Trying to clean up some code and i wanted to know if the following is a safe way to cast uint16_t to a wchar_t.

#if ! defined(MARKUP_SIZEOFWCHAR)
#if __SIZEOF_WCHAR_T__ == 4 || __WCHAR_MAX__ > 0x10000
#define MARKUP_SIZEOFWCHAR 4
#else
#define MARKUP_SIZEOFWCHAR 2
#endif

void FileReader::parseBuffer(char * buffer, int length)
{
  //start by looking for a vrsn
  //Header seek around for a vrns followed by 32 bit size descriptor
  //read 32 bits at a time
  int cursor = 0;
  char vrsn[5] = "vrsn";
  cursor = this->searchForMarker(cursor, length, vrsn, buffer);
  int32_t size = this->getObjectSizeForMarker(cursor, length, buffer);
  cursor = cursor + 7; //advance cursor past marker and size
  wchar_t *version = this->getObjectForSizeAndCursor(size, cursor, buffer);
  wcout << version;
  delete[] version; //this pointer is dest from getObjectForSizeAndCursor
}

-

wchar_t* FileReader::getObjectForSizeAndCursor(int32_t size, int cursor, char *buffer) {

  int wlen = size/2;
  uint32_t *dest = new uint32_t[wlen+1];
  unsigned char *ptr = (unsigned char *)(buffer + cursor);
  for(int i=0; i<wlen; i++) {
    #if MARKUP_SIZEOFWCHAR == 4 // sizeof(wchar_t) == 4
      char padding[2] = {'\0','\0'}; 
      dest[i] =  (padding[0] << 24) + (padding[1] << 16) + (ptr[0] << 8) + ptr[1];
    #else // sizeof(wchar_t) == 2
      dest[i] = (ptr[0] << 8) + ptr[1];
    #endif
      ptr += 2;
      cout << ptr;
  }
  return (wchar_t *)dest;
}

do i have any scoping issues with the way i am using the padding? will i leak padding when i delete dest[] in the calling function?

The distinction

#if MARKUP_SIZEOFWCHAR == 4 // sizeof(wchar_t) == 4
  char padding[2] = {'\0','\0'}; 
  dest[i] =  (padding[0] << 24) + (padding[1] << 16) + (ptr[0] << 8) + ptr[1];
#else // sizeof(wchar_t) == 2
  dest[i] = (ptr[0] << 8) + ptr[1];
#endif

is completely unnecessary. padding[i] is 0, so shifting that left keeps it 0, and adding it has no effect.

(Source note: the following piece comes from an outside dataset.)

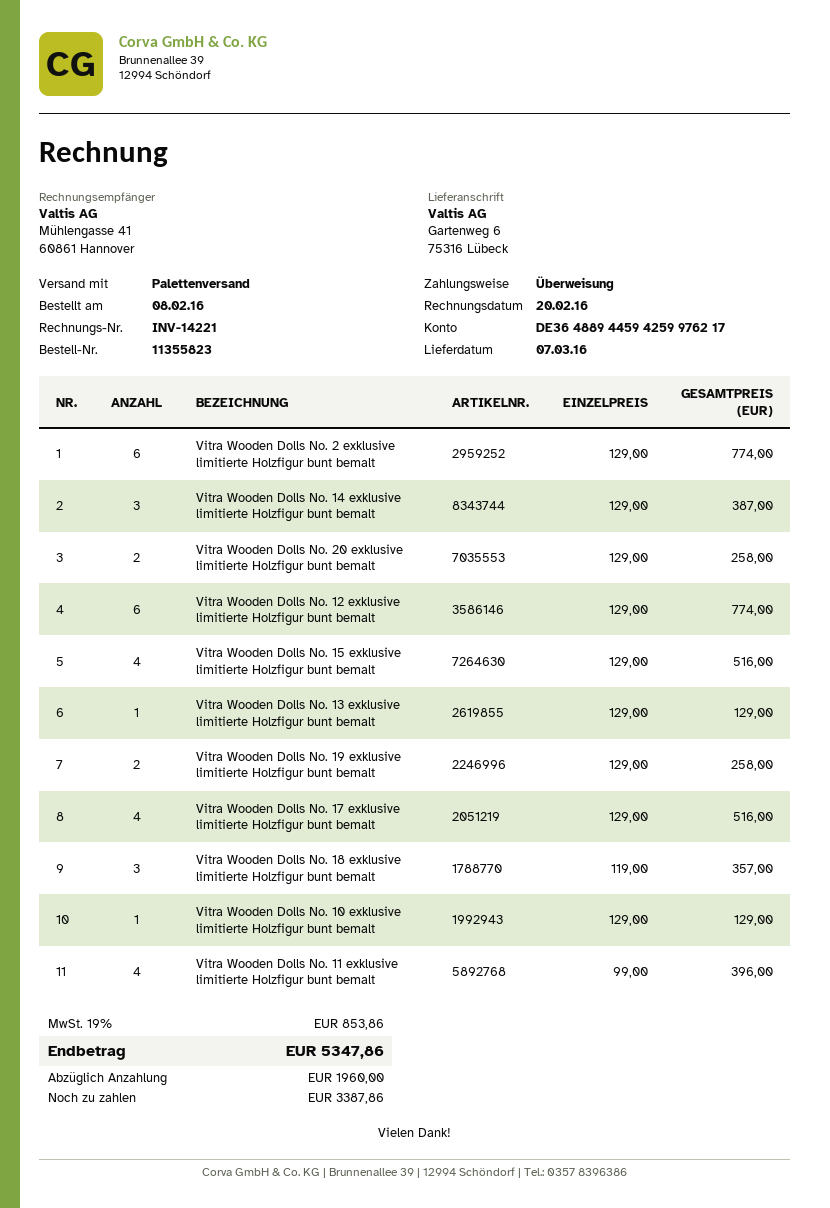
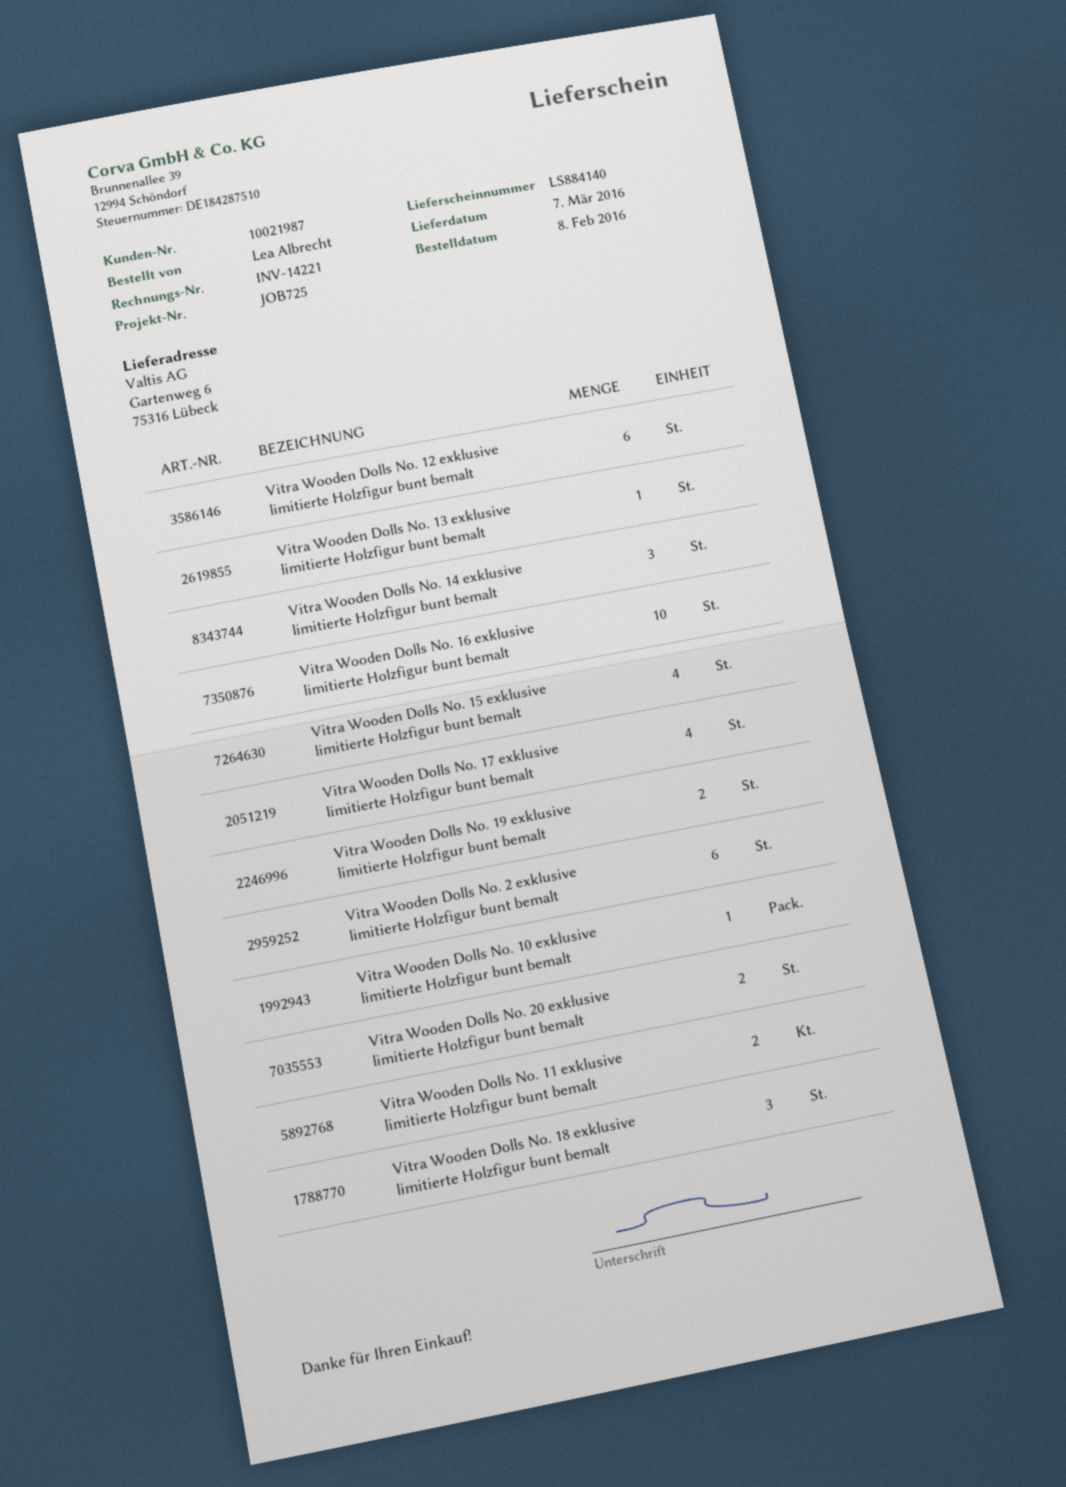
Vitra Wooden Dolls No. 11 exklusive limitierte Holzfigur bunt bemalt: 4 -> 2
Vitra Wooden Dolls No. 16 exklusive limitierte Holzfigur bunt bemalt: none -> 10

The compiler may or may not optimise the allocation of the two-byte array padding in each loop iteration away, but since it is an automatic array, it cannot leak in any way.

Since the types used in the loop are unsigned, simply using

dest[i] = (ptr[0] << 8) + ptr[1];

is perfectly safe. (The endianness must of course be correct.)

For

return (wchar_t *)dest;

you should let the type of dest depend on the size of wchar_t , it should be uint16_t* if sizeof(wchar_t) == 2 (and CHAR_BIT == 8 ).

What you're trying to do isn't going to work. It's broken in several ways, but let's focus on the cast.

Your question doesn't match your code. Your code is using a uint32_t , while your question asks about a uint16_t . But that doesn't matter, because neither will work .

If you need to use wchar_t , then you should actually use wchar_t . If your goal is to take two consecutive bytes of a char* and copy them into the first-two bytes of a wchar_t , then just do that.

Here is a much better version of your code, one that actually works (to the degree that it makes sense to copy two bytes from a char* and pretend that it's a wchar_t ):

std::wstring FileReader::getObjectForSizeAndCursor(int32_t size, int cursor, char *buffer) {

  int wlen = size/2;
  std::wstring out(wlen);
  unsigned char *ptr = (unsigned char *)(buffer + cursor);
  for(int i=0; i<wlen; i++) {
    out[i] = (ptr[0] << 8) + ptr[1];
    ptr += 2;
    cout << ptr;
  }
  return out;
}

Plus, there's no chance of memory leaking since we're using a proper RAII class like std::wstring .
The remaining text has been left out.